Car on le sait, les bonnes performances d’un site web garantissent disponibilité et qualité de service à ses utilisateurs. Une page web qui s’affiche rapidement, sans temps de latence, est plus encline à capter l’attention d’un internaute et à l’inciter à pousser plus loin sa navigation sur le site, voire à transformer sa visite en achat le cas échéant. Ce que l’on sait moins en revanche, c’est que les performances applicatives ont également un impact sur les moteurs de recherche. Le temps de réponse d’un site entre en effet en ligne de compte dans son référencement naturel, au même titre que l’utilisation de mots clé, les titres de page, ou encore les rétroliens. Plus un site a un temps de réponse court, mieux il est référencé par les moteurs de recherche.
D’où l’importance de surveiller et d’optimiser les performances de son site. Mais quels que soient les efforts consentis par un éditeur pour améliorer les temps de réponse de ses pages, ceux-ci sont réduits à néant dès lors qu’ils ne sont pas suivis par les tierces parties qui alimentent son site. Faut-il pour autant remettre en question le schéma multipartite vers lequel tendent aujourd’hui la majorité des sites web ?
Le « big data » au secours des éditeurs
Ce serait sans compter sur les technologies « big data » qui fournissent aujourd’hui aux éditeurs de site web des solutions pour mieux anticiper et maîtriser les défaillances des services fournis par des tierces parties et par le Cloud. Grâce à un moteur de détection d’anomalies, ces outils « nouvelle génération » récoltent et traitent des quantités massives de données pour permettre aux éditeurs d’identifier automatiquement les incidents de performances tiers susceptibles d’impacter le bon fonctionnement de leurs applications. Chaque incident détecté peut ainsi être analysé pour en déterminer la source, la localisation, la gravité, la durée ou l’évolution. Autant d’éléments clés permettant à l’éditeur de prendre rapidement les mesures nécessaires pour limiter l’impact de tels incidents sur son propre site.

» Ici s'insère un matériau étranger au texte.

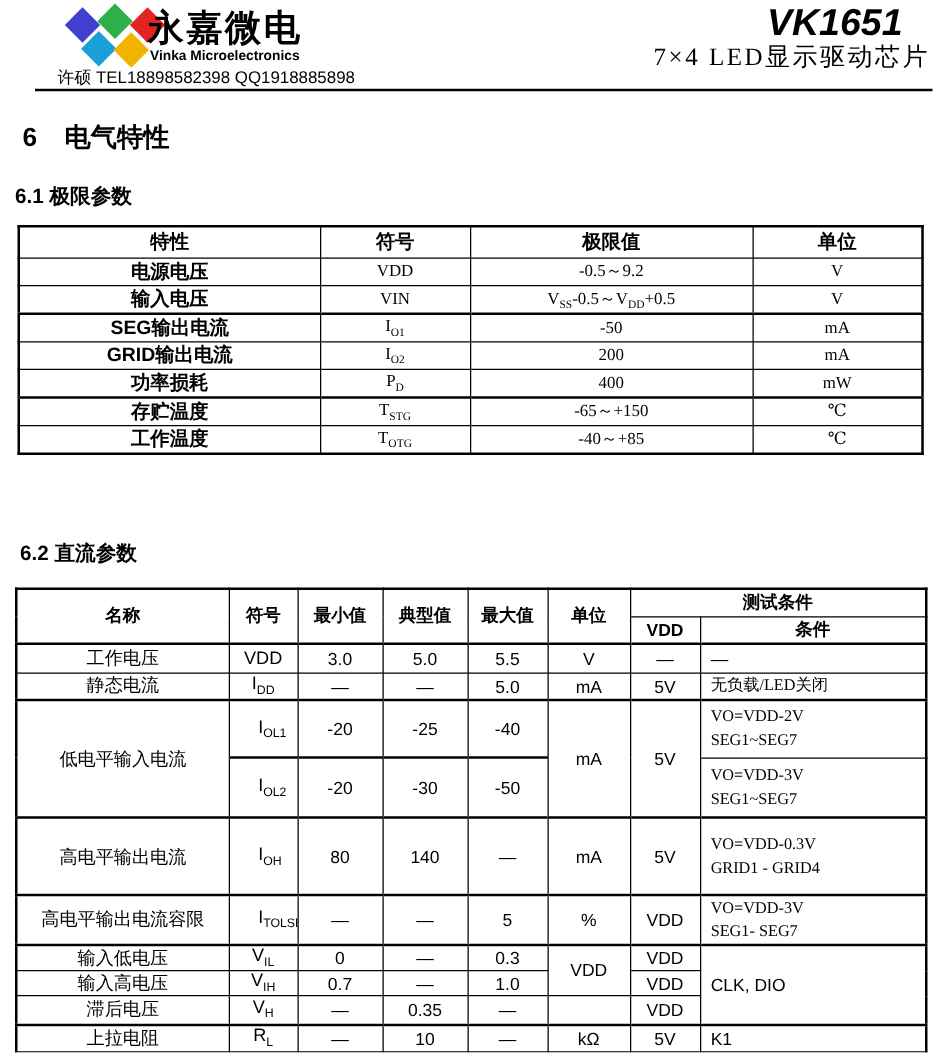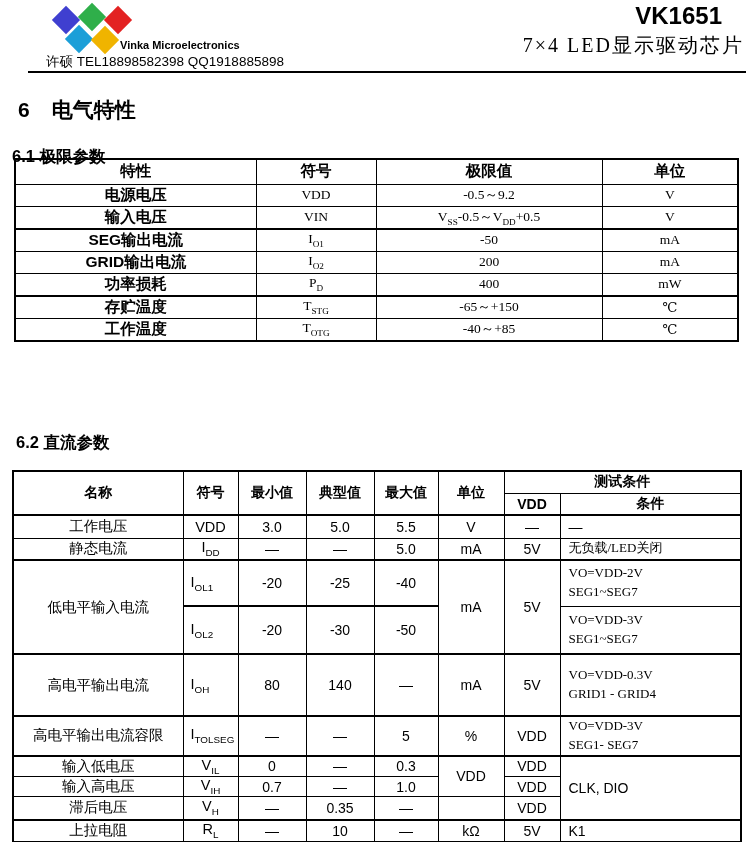"永嘉微电" div.brand-cn { html: none -> <div>永嘉微电</div> }
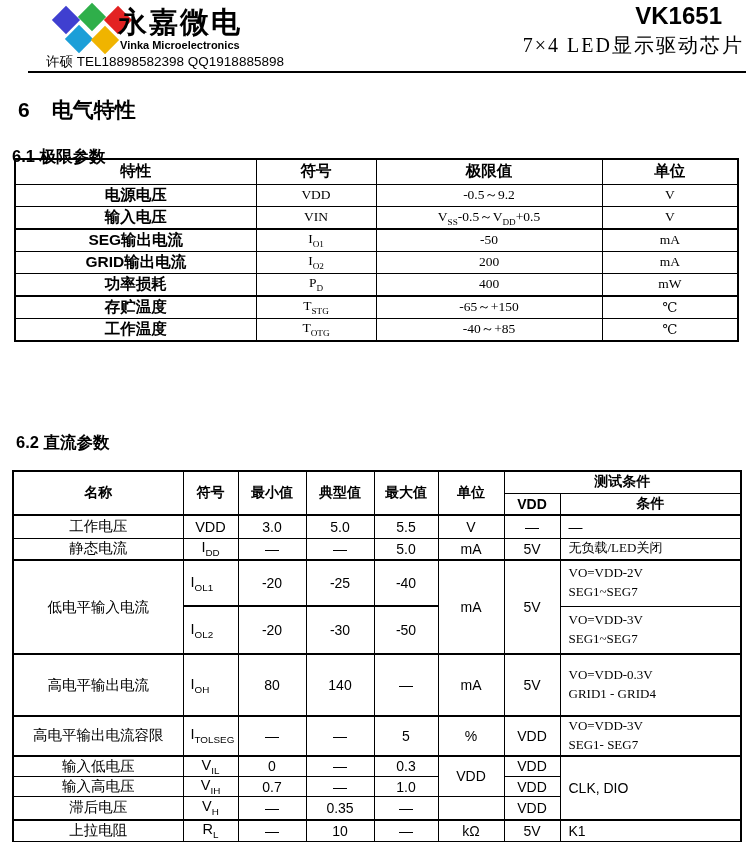"VK1651" .part { font-size: 24px -> 30px; font-style: none -> italic }
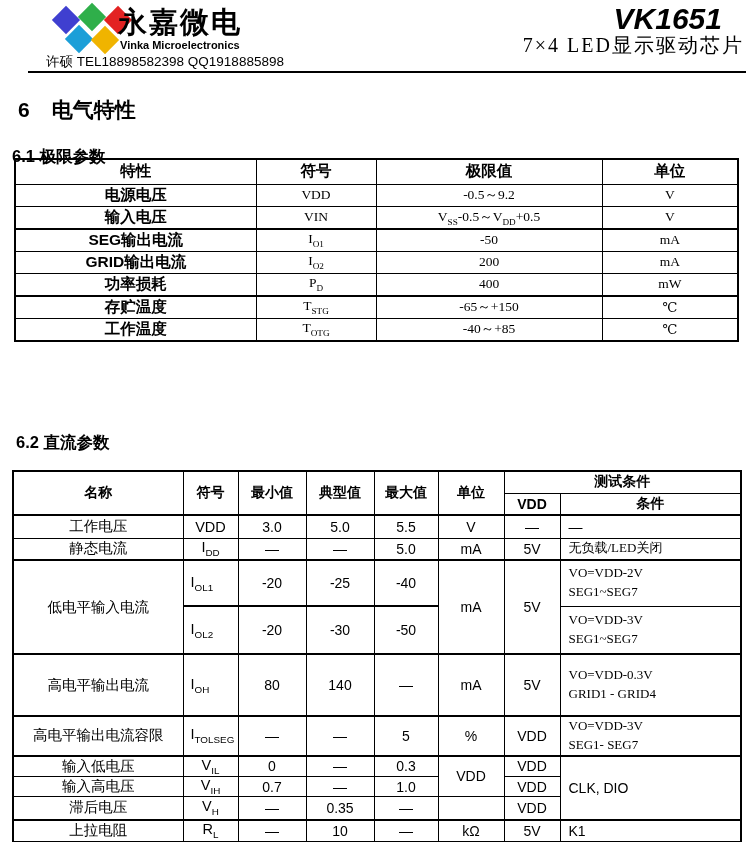"特性" .t1 { top: 158px -> 180px }
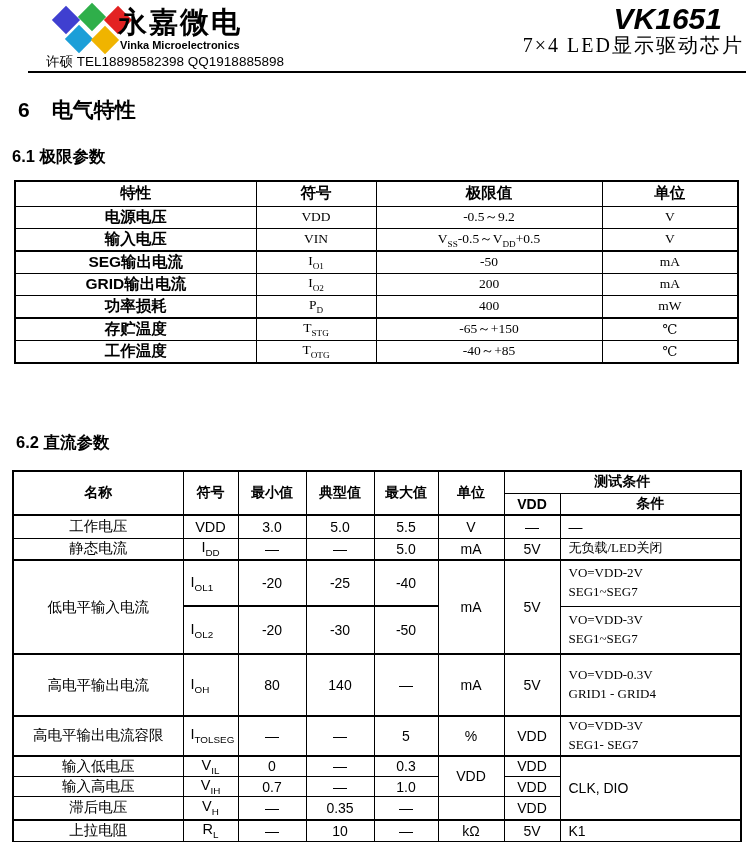"IOL1" .t2 td.sym-left { padding-left: 7px -> 23px }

Qu’entendons-nous par mesures ? Bien que l’éditeur ne puisse pas, par définition, agir directement sur les problèmes de performances de services tiers, il peut néanmoins s’en prémunir tout en incitant ses partenaires à optimiser leur propre infrastructure. En effet, si l’éditeur identifie une baisse de performance en provenance d’une application externe, il peut choisir un affichage en mode dégradé, c’est-à-dire sans le contenu en provenance de la tierce partie en cause. Cela peut certes pénaliser l’utilisateur en rendant indisponible un service spécifique, mais c’est surtout l’émetteur du service défaillant qui en pâtit. Souvenez-vous : si notre e-commerçant choisit de ne pas afficher la publicité qui bloque le chargement de son site, il parvient à maintenir les performances de celui-ci tandis que l’annonceur perd en visibilité et réduit l’impact de sa campagne. De quoi inciter ce dernier à optimiser ses propres performances pour ne plus subir ce genre de censure – somme toute légitime.
Finalement, en investissant dans ces nouvelles solutions d’analyse massive d’incidents, les éditeurs se donnent les moyens de mieux gérer leurs performances applicatives en tenant compte de celles des services tiers qui alimentent – partiellement ou totalement – leur site. À partir de données chiffrées, précises et directement exploitables, ils se dotent d’arguments solides pour convaincre leurs partenaires d’optimiser leurs propres performances afin qu’aucune des parties prenantes à une application n’aient à subir les défaillances des autres.